Thanks for these detailed replies. There is a lot of useful information here.

I'll respond to a few point and then spend some more time digesting what you have said

where do these xarray datasets come from, if not files?

  1. There are several weird binary GCM output formats for which there are now xarray wrappers (e.g. gcpy for geos-chem, xmitgcm for MITgcm)
  2. We are developing a new backend for xarray based on zarr which is ideal for storing data in cloud storage. There are no files, just an object store.

... I talked with Stephan Hoyer a bit about this couple years ago, and he was totally uninterested in adding unstructured grid support to xarray

I would interpret this differently. xarray doesn't support either structured or unstructured grids. It supports arrays with labels and dimensions. It simply has no notion of a grid cell whatsoever. xgcm is meant to extend the data model of xarray to structured, logically rectangular GCM grids.

xarray/dask data structures should be usable anywhere a netCDF or numpy structure is used

I see what you mean... I could suck the .data attributes out of my xarray variables and feed them to gridded. However, this would eliminate the most valuable and powerful reason I like to work with a xarray-aware packages: the persistence of labels (indexes and coordinates) together with the data. The use of pandas indexing objects makes selecting and plotting data very easy and immune to common errors. I'm not sure if this is something that gridded supports or not--it's hard to tell from the tutorials. It would be very hard for me to give this up and go back to working with unlabeled raw numpy data.
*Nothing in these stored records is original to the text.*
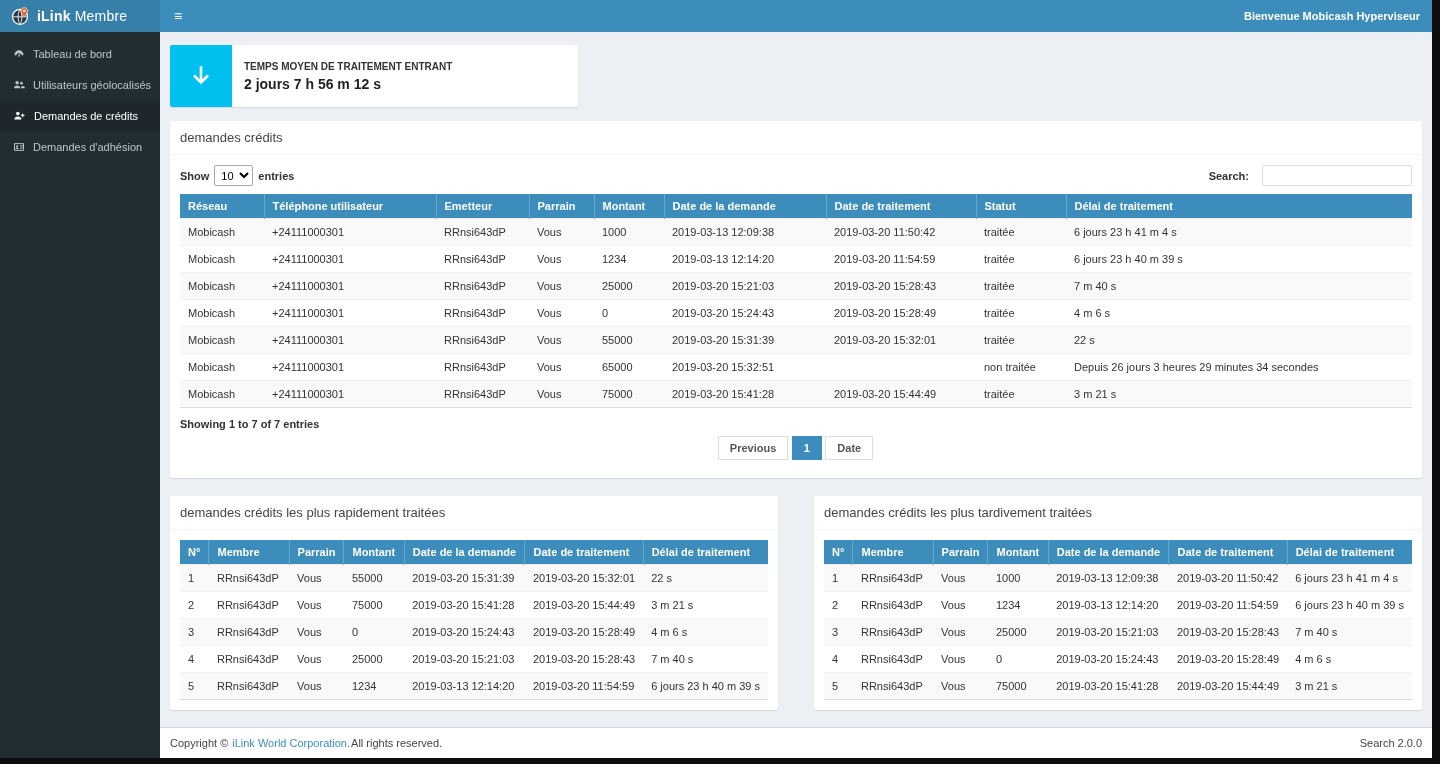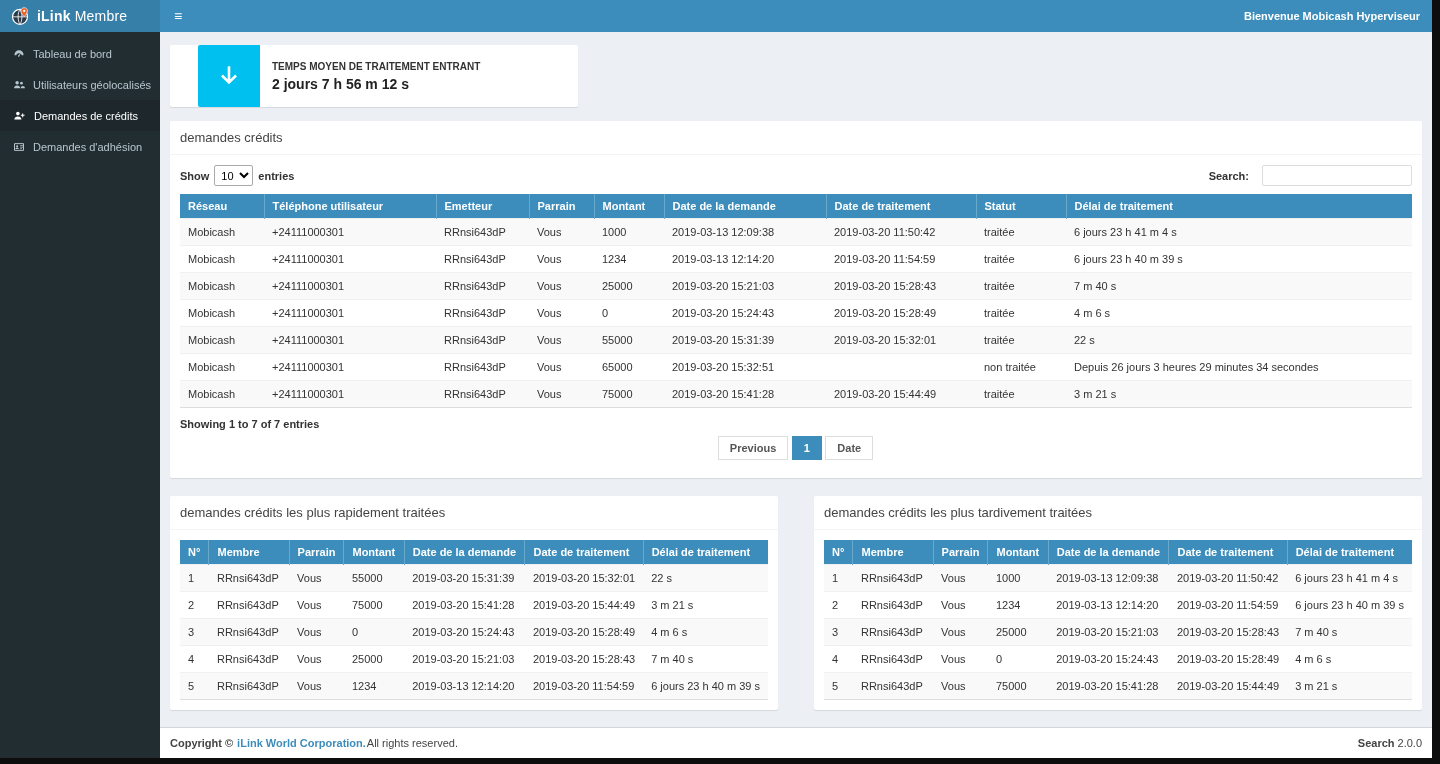--- a/index.html
+++ b/index.html
@@ -24,21 +24,21 @@
   .body-row{flex:1; display:flex; min-height:0;}
   .sidebar{width:160px; flex:0 0 160px; background:var(--sidebar-bg,#222d32); padding-top:6px;}
   .menu-item{display:flex; align-items:center; gap:8px; height:31px; padding-left:12px; color:var(--sidebar-text,#b8c7ce); font-size:11px; cursor:pointer;}
   .menu-item.active{background:var(--sidebar-active-bg,#1e282c); color:#fff;gap:9px;}
   .mi-icon{width:13px; height:13px; display:inline-flex; align-items:center; justify-content:center;}
   .mi-icon svg{width:12px; height:12px; fill:currentColor;}
   .main{flex:1; display:flex; flex-direction:column; min-width:0; background:var(--content-bg,#ecf0f5);}
   .content{flex:1; padding:13px 10px 0 10px; overflow:hidden;}
 
   
-  .info-box{width:408px; background:#fff; display:flex; box-shadow:0 1px 1px rgba(0,0,0,.1); border-radius:2px; margin-bottom:14px;padding-left:28px;}
+  .info-box{width:408px; background:#fff; display:flex; box-shadow:0 1px 1px rgba(0,0,0,.1); border-radius:2px; margin-bottom:14px;}
   .info-icon{width:62px; height:62px; background:var(--info-icon-bg,#00c0ef); display:flex; align-items:center; justify-content:center; border-radius:2px 0 0 2px;}
   .info-text{padding:10px 12px; display:flex; flex-direction:column; justify-content:center;}
   .info-title{font-size:10px; font-weight:700; color:#333; text-transform:uppercase; margin-bottom:4px;}
   .info-value{font-size:14px; font-weight:700; color:#222;}
 
   
   .panel{background:#fff; box-shadow:0 1px 1px rgba(0,0,0,.1); border-radius:2px; margin-bottom:18px;}
   .panel-title{font-size:13px; color:#444; padding:9px 10px; border-bottom:1px solid #f4f4f4;}
   .panel-body{padding:10px;}
 
@@ -73,21 +73,21 @@
   .summary{font-size:11px; font-weight:700; color:#333; margin:10px 0 6px 0;}
   .pagination{text-align:center; margin:6px 0 8px 0;}
   .page-btn{display:inline-block; font-size:11px; color:#555; background:#fff; border:1px solid #ddd; padding:5px 11px; margin-left:-1px; cursor:pointer; text-decoration:none;font-weight:bold;}
   .page-btn.active{background:var(--navbar,#3c8dbc); border-color:var(--navbar,#3c8dbc); color:#fff;}
 
   .panels-row{display:flex; gap:36px;}
   .panels-row .panel{flex:1; min-width:0;}
 
   
   .footer{margin-top:auto; background:#fff; border-top:1px solid #d2d6de; padding:9px 10px; display:flex; justify-content:space-between; font-size:11px; color:#444;}
-  .footer .b{font-weight:700;text-align:center;}
+  .footer .b{font-weight:400;text-align:center;}
   .footer-link{color:var(--link,#3c8dbc); text-decoration:none; cursor:pointer; margin:0 3px;}
   .footer-left .b{margin-right:1px;}
   .footer-right .b{margin-right:3px;}
 
   
   .v-scroll{position:absolute; right:0; top:0; width:8px; height:764px; background:#0d0d0d; cursor:pointer;}
   .h-scroll{position:absolute; left:0; bottom:0; width:1440px; height:6px; background:#0d0d0d; cursor:pointer;}
 </style>
 </head>
 <body>

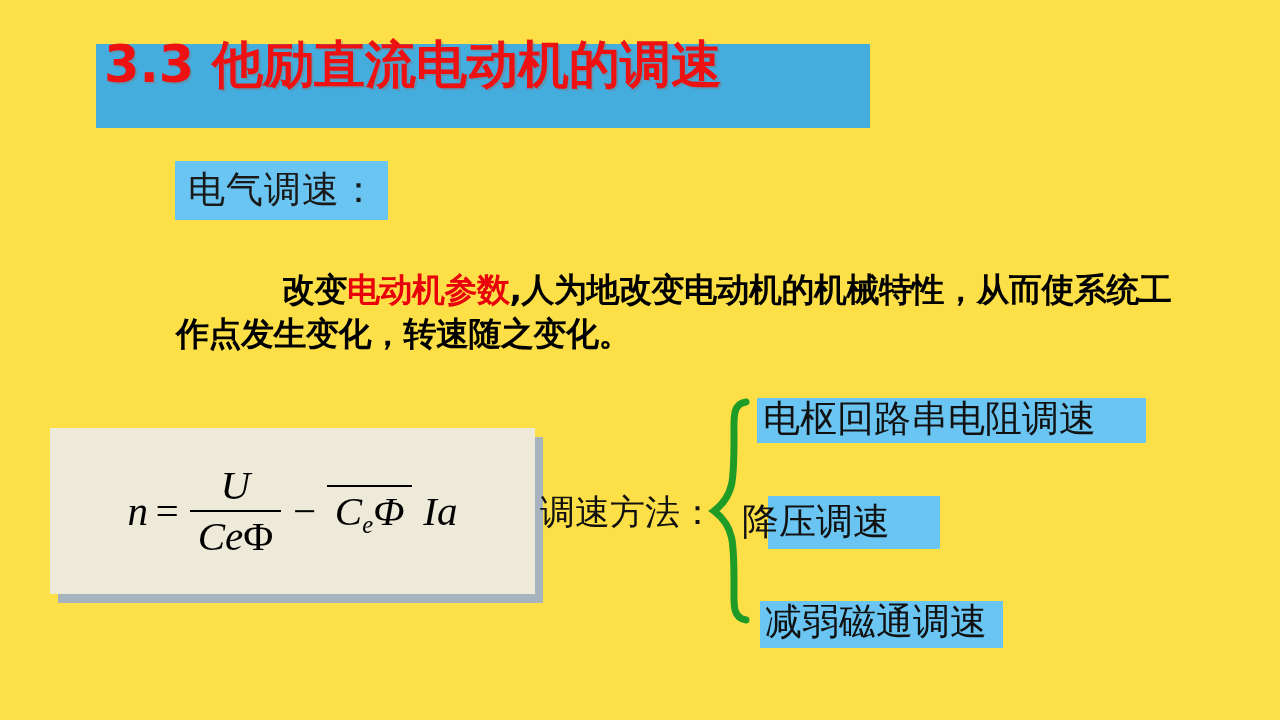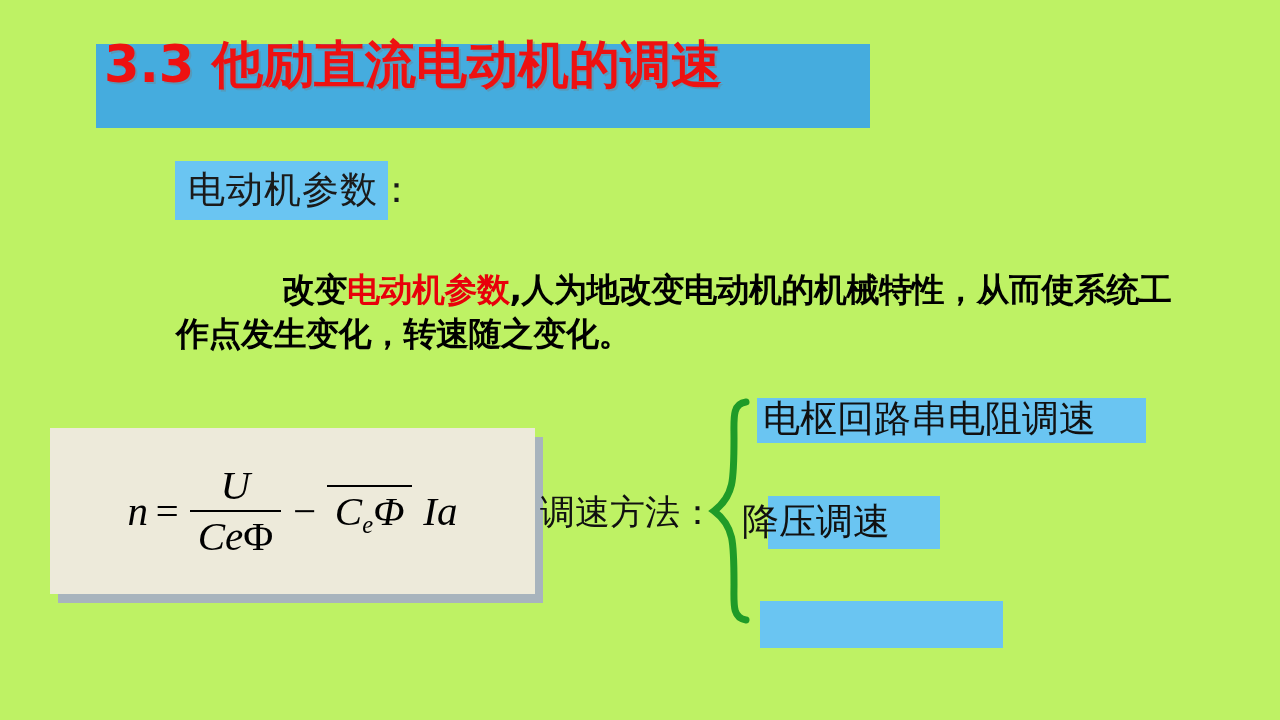--- a/index.html
+++ b/index.html
@@ -10,21 +10,21 @@
   body {
     width: 1280px;
     height: 720px;
     overflow: hidden;
     font-family: "Liberation Serif", serif;
   }
   #slide {
     position: relative;
     width: 1280px;
     height: 720px;
-    background: #bef264;
+    background: #fde047;
     overflow: hidden;
   }
 
   
   #title-banner {
     position: absolute;
     left: 96px;
     top: 44px;
     width: 774px;
     height: 84px;
@@ -182,21 +182,21 @@
 </style>
 </head>
 <body>
 
 <div id="slide">
 
   <div id="title-banner"></div>
   <div id="title-text">3.3 他励直流电动机的调速</div>
 
   <div id="electric-label"></div>
-  <div id="electric-label-text">电动机参数：</div>
+  <div id="electric-label-text">电气调速：</div>
 
   <div id="body-paragraph"><span>改变</span><span class="hl">电动机参数</span><span>,人为地改变电动机的机械特性，从而使系统工作点发生变化，转速随之变化。</span></div>
 
   <div id="formula-shadow"></div>
   <div id="formula-box"></div>
   <div id="formula">
     <span>n</span>
     <span class="op">=</span>
     <span class="frac">
       <span class="num">U</span>
@@ -219,14 +219,15 @@
              C 34 208, 32 222, 46 224" fill="none" stroke="#1f9b28" stroke-width="7" stroke-linecap="round"></path>
   </svg>
 
   <div id="chip1" class="chip"></div>
   <div id="chip1-text" class="chip-text">电枢回路串电阻调速</div>
 
   <div id="chip2" class="chip"></div>
   <div id="chip2-text" class="chip-text">降压调速</div>
 
   <div id="chip3" class="chip"></div>
+  <div id="chip3-text" class="chip-text">减弱磁通调速</div>
 
 </div>
 
 </body></html>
Overall, I love what you guys are doing here. I especially like the idea of a "universal" API for both structured and unstructured finite volume grids. When I read through the API documentation, e.g. https://noaa-orr-erd.github.io/gridded/gridded.html#module-gridded.variable I can't escape the impression that you are essentially re-implementing large parts of xarray. It would be great to find a way for these projects to work more closely together.

jay-hennen commented 6 years ago

I think what differs us from xarray is that when you work with a Variable, the intent is that it operates in the context provided by the Grid. Say we are working with time+2D temperature data Temp(T, X, Y). If you want to find the average temperature of the data, or max/min or other aggregate information, you don't need gridded to get that, just work with the data directly. Those are operations that are Grid-independent; whatever spatial orientation the data is meant to occupy doesn't matter.

However, if you ask a question that depends on the spatial organization of the data, such as what is the temperature at a specific time and place, you need to get the Grid involved, and that's where Variable comes into play. It organizes interpolation in the time dimension and grid dimension, while passing off the actual intermediate interpolation work to the Time and Grid objects respectively. Xarray as far as I'm aware can't help you in this area; you're always stuck in a rigid regular grid.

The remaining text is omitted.